BEGIN DATA PROVIDED

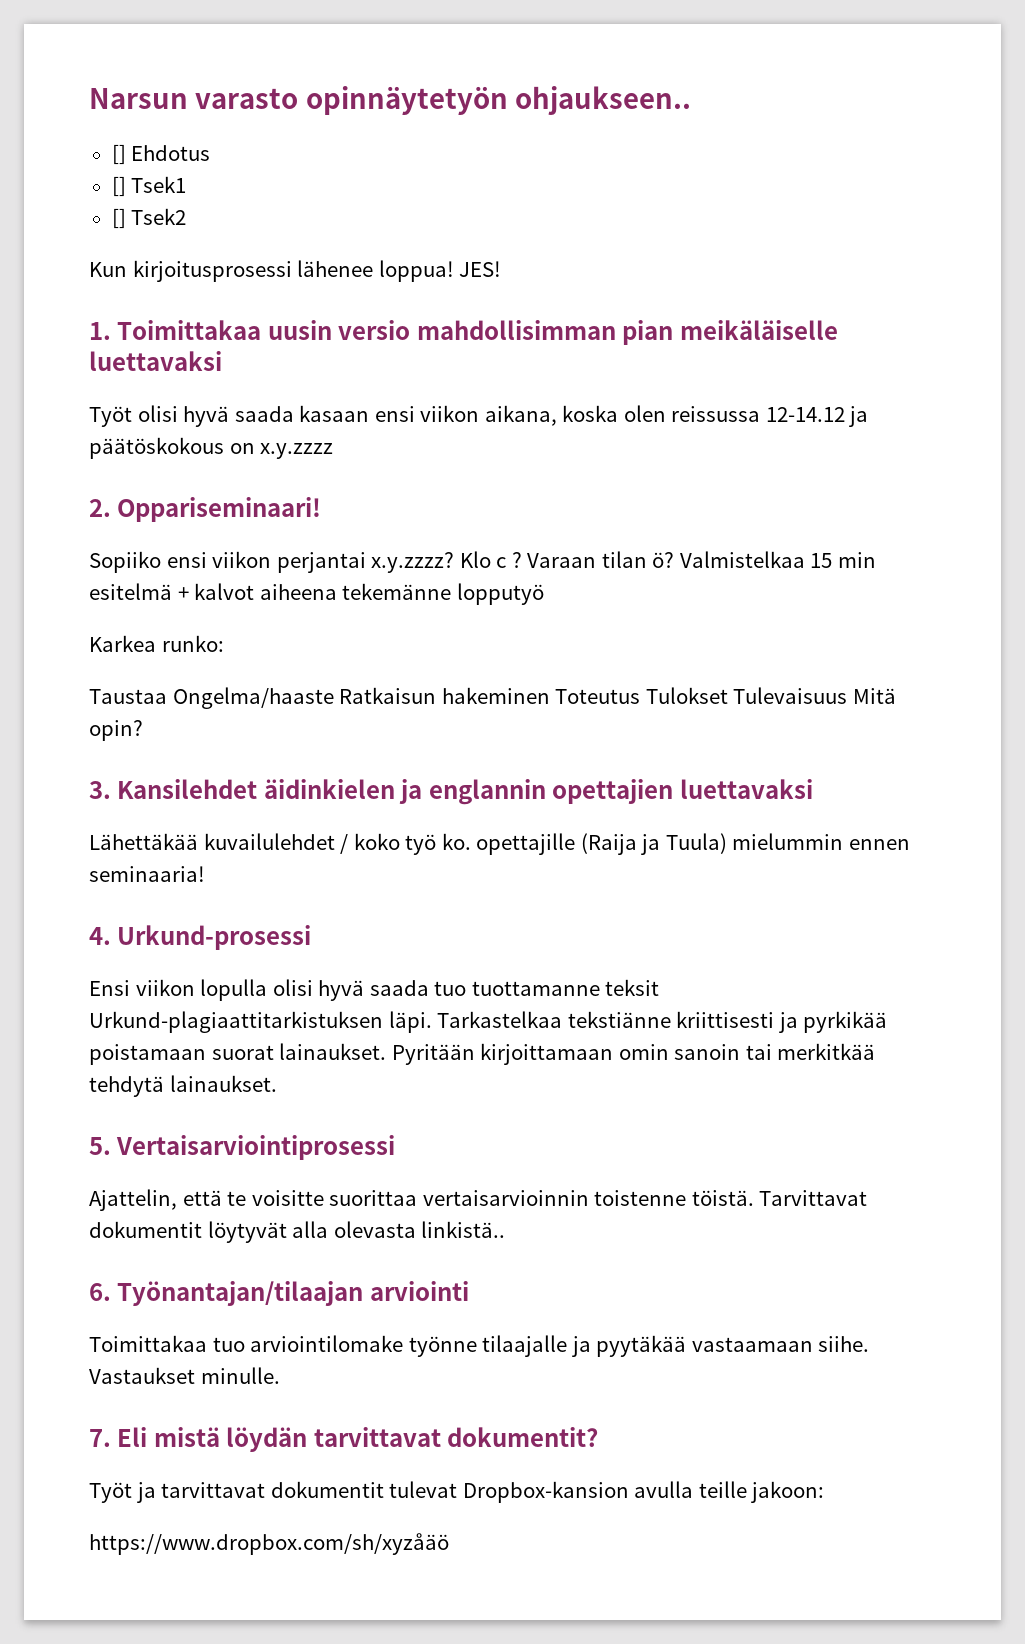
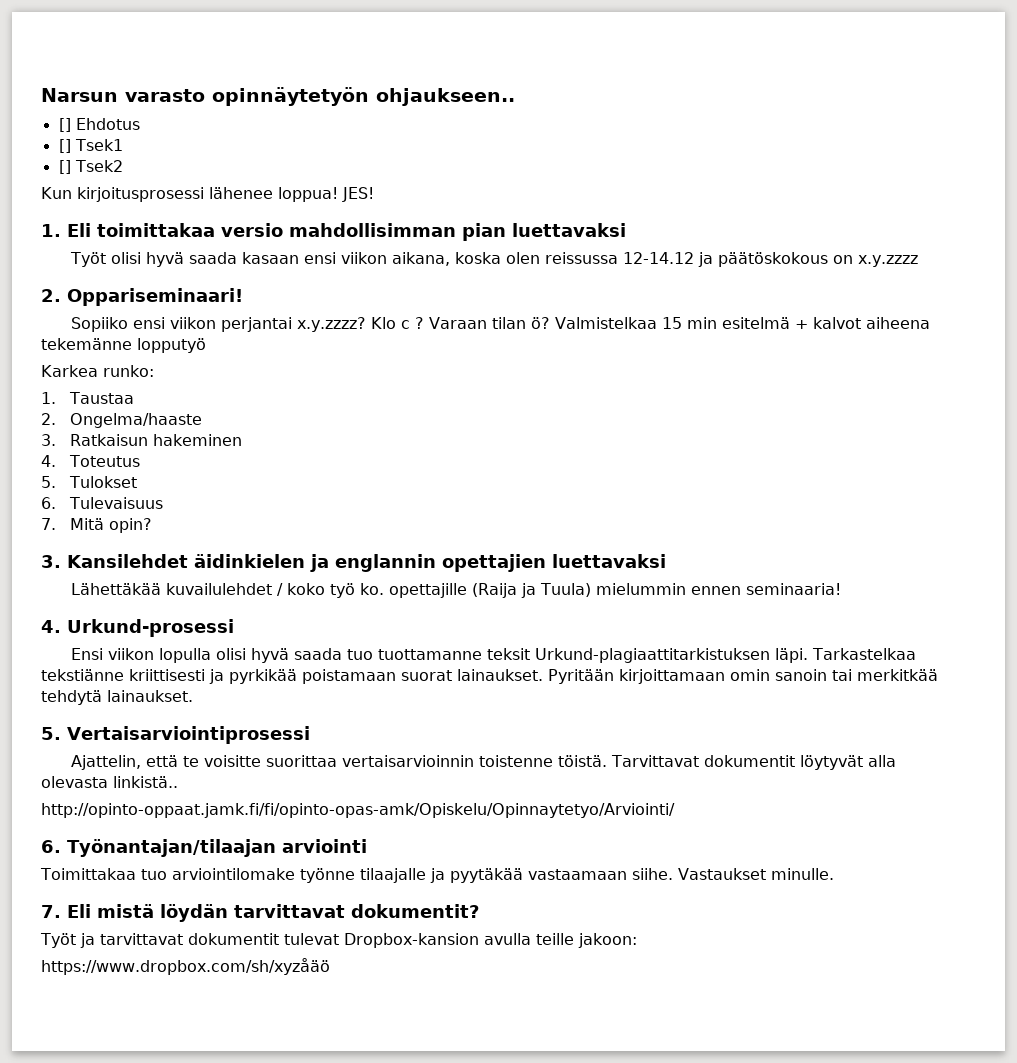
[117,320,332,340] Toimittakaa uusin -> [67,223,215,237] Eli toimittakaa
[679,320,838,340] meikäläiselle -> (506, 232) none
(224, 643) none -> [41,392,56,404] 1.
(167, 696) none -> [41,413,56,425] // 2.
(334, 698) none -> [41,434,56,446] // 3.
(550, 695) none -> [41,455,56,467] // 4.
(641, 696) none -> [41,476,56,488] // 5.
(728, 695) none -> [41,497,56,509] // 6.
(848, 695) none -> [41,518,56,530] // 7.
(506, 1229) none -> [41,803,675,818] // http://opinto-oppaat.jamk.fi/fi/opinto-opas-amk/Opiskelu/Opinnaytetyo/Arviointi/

END DATA PROVIDED
BEGIN DATA PROVIDED

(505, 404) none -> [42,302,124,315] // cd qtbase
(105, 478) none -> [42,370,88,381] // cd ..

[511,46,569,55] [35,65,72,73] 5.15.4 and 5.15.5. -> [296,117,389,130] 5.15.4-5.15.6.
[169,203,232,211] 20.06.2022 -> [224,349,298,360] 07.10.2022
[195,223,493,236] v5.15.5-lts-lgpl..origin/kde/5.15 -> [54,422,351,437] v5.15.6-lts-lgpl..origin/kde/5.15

END DATA PROVIDED
BEGIN DATA PROVIDED

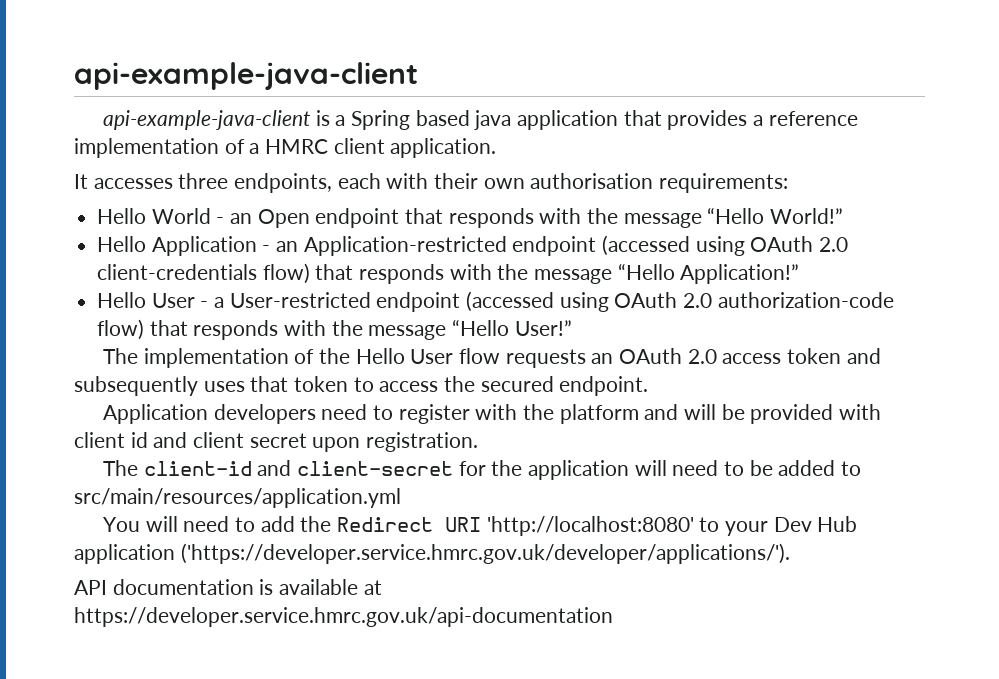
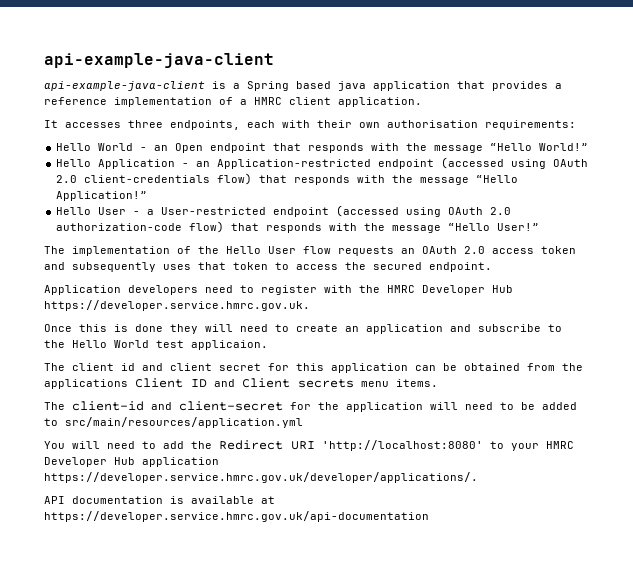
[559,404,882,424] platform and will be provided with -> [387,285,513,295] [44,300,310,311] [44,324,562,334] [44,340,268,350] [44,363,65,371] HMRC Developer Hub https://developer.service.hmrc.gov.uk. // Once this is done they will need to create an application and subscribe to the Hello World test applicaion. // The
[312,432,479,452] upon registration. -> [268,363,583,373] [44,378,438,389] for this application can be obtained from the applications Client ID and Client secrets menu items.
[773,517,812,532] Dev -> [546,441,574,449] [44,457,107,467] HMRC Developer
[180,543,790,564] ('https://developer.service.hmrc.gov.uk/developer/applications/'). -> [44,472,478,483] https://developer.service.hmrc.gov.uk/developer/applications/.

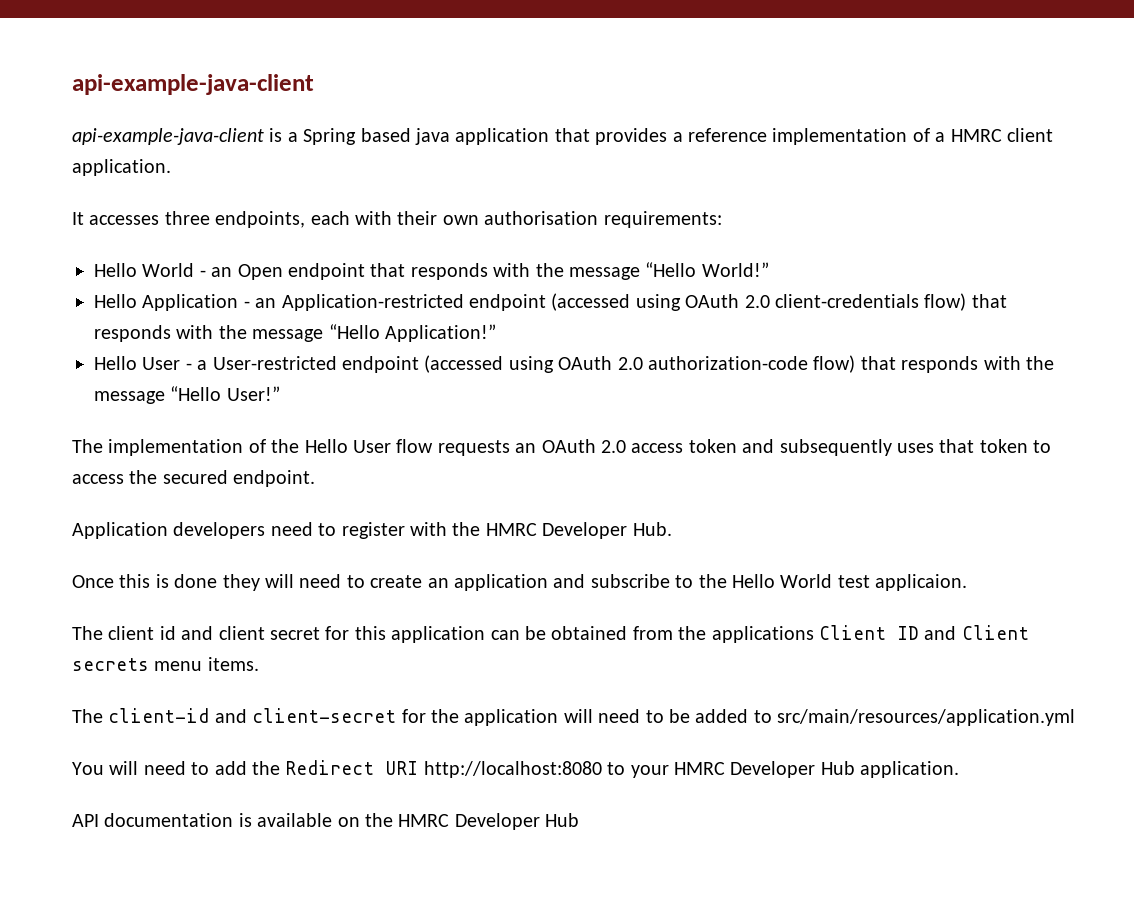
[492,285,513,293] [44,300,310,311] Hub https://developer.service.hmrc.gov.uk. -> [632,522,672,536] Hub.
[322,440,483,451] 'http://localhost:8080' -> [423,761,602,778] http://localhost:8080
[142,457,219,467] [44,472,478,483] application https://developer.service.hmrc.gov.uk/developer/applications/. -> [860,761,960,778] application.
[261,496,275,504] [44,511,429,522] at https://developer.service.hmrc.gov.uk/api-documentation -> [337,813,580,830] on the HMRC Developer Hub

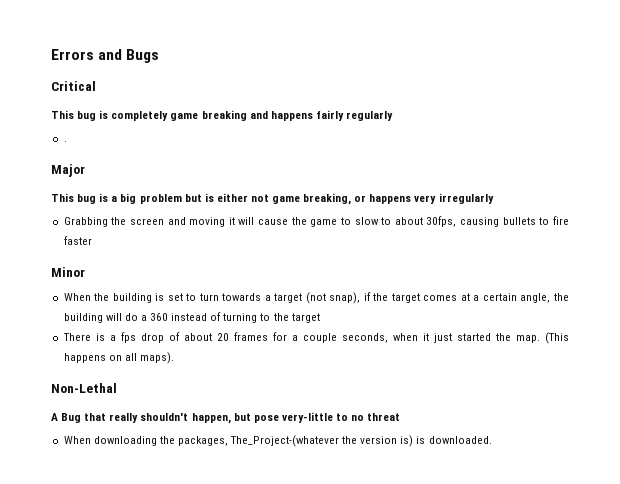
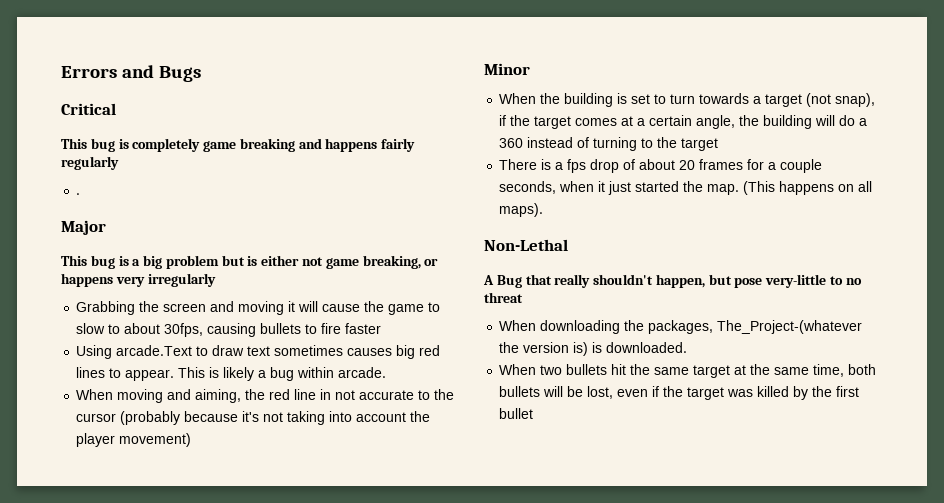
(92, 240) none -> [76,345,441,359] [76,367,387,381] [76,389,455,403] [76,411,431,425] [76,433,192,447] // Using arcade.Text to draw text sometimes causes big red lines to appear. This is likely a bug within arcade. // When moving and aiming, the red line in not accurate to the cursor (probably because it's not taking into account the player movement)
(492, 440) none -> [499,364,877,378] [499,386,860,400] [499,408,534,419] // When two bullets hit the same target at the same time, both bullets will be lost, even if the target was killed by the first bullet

END DATA PROVIDED

From the data above, return every line from the line that has "[142,457,219,467] [44,472,478,483] application" up to and including the line that has "[261,496,275,504] [44,511,429,522] at", exactly.

[142,457,219,467] [44,472,478,483] application https://developer.service.hmrc.gov.uk/developer/applications/. -> [860,761,960,778] application.
[261,496,275,504] [44,511,429,522] at https://developer.service.hmrc.gov.uk/api-documentation -> [337,813,580,830] on the HMRC Developer Hub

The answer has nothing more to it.